▸ Work instructions: In the records below, find every line that contains "Administrators" and list it.

######

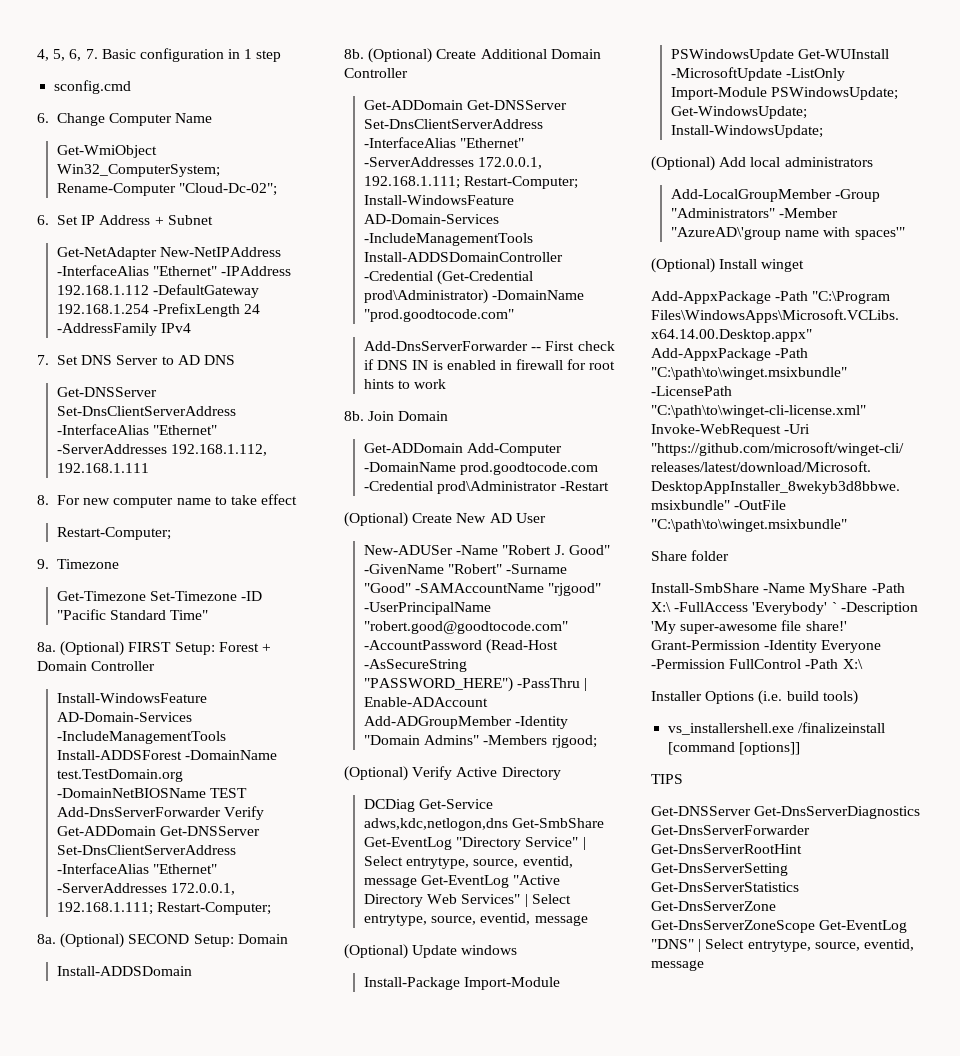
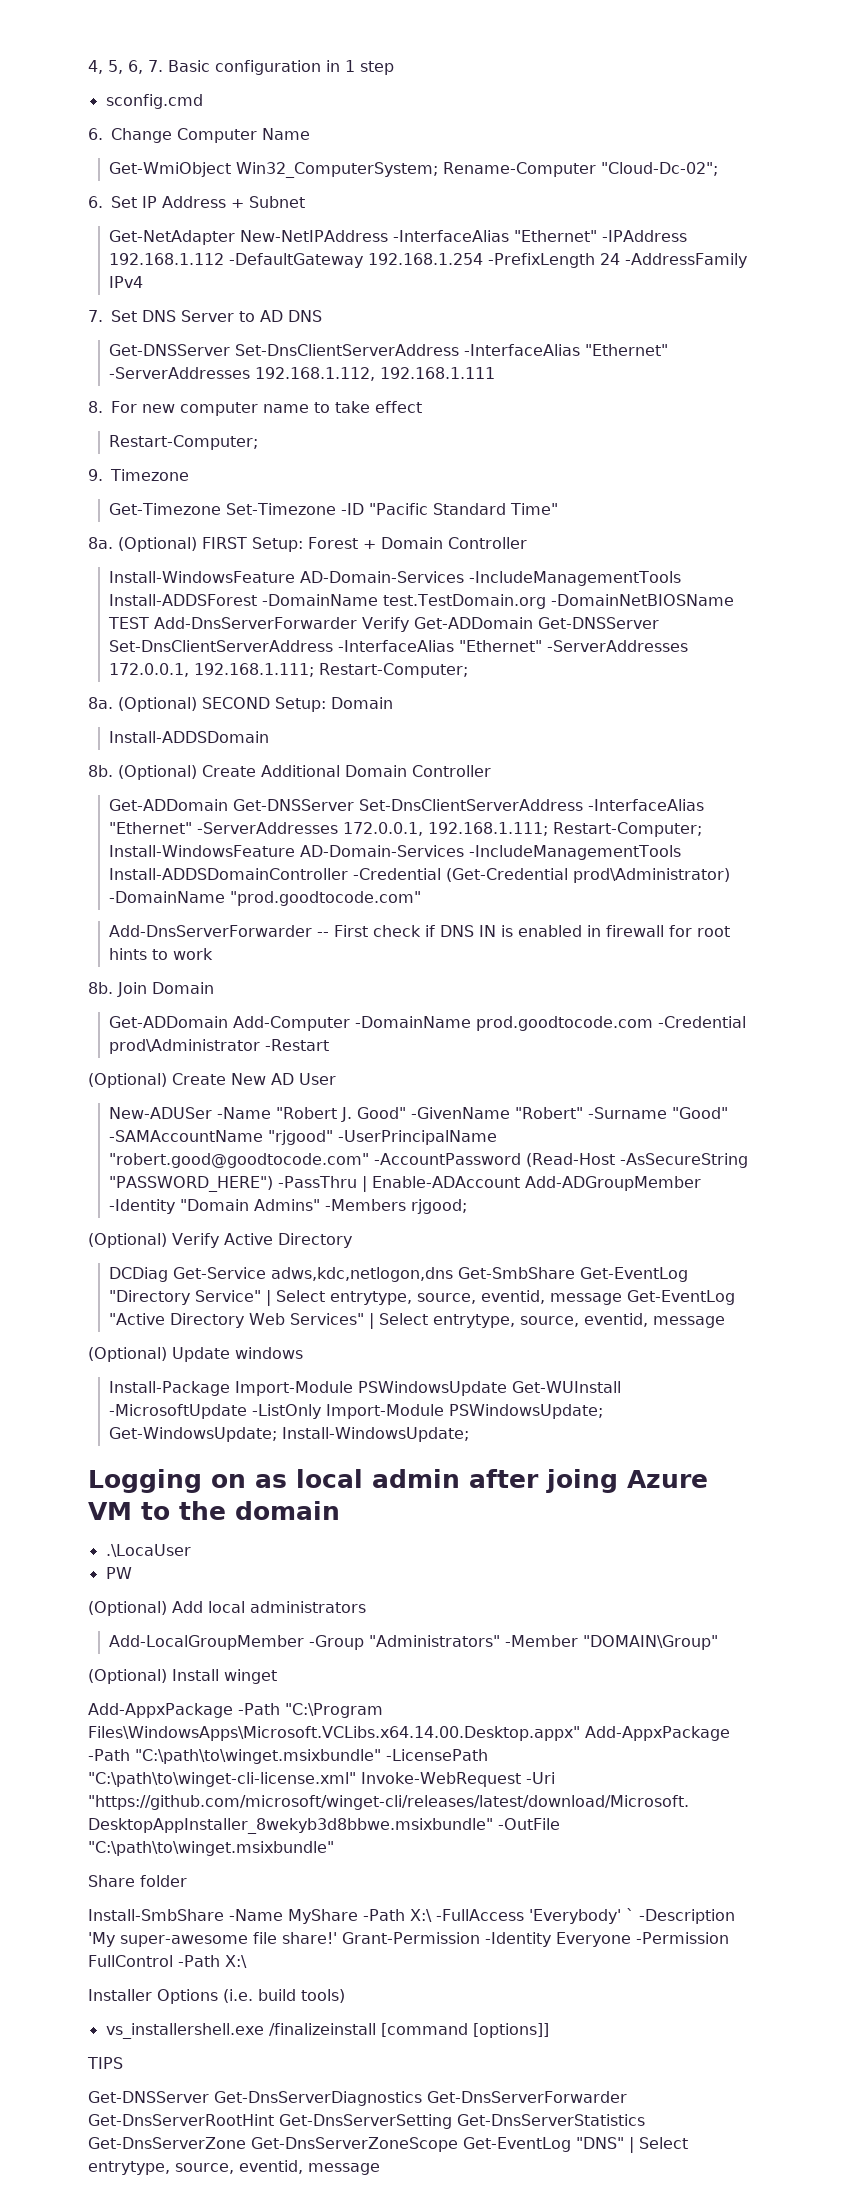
+ Logging on as local admin after joing Azure VM to the domain
+ .\LocaUser
+ PW
- Add-LocalGroupMember -Group "Administrators" -Member "AzureAD\'group name with spaces'"
+ Add-LocalGroupMember -Group "Administrators" -Member "DOMAIN\Group"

######

▸ Output of the task:
- Add-LocalGroupMember -Group "Administrators" -Member "AzureAD\'group name with spaces'"
+ Add-LocalGroupMember -Group "Administrators" -Member "DOMAIN\Group"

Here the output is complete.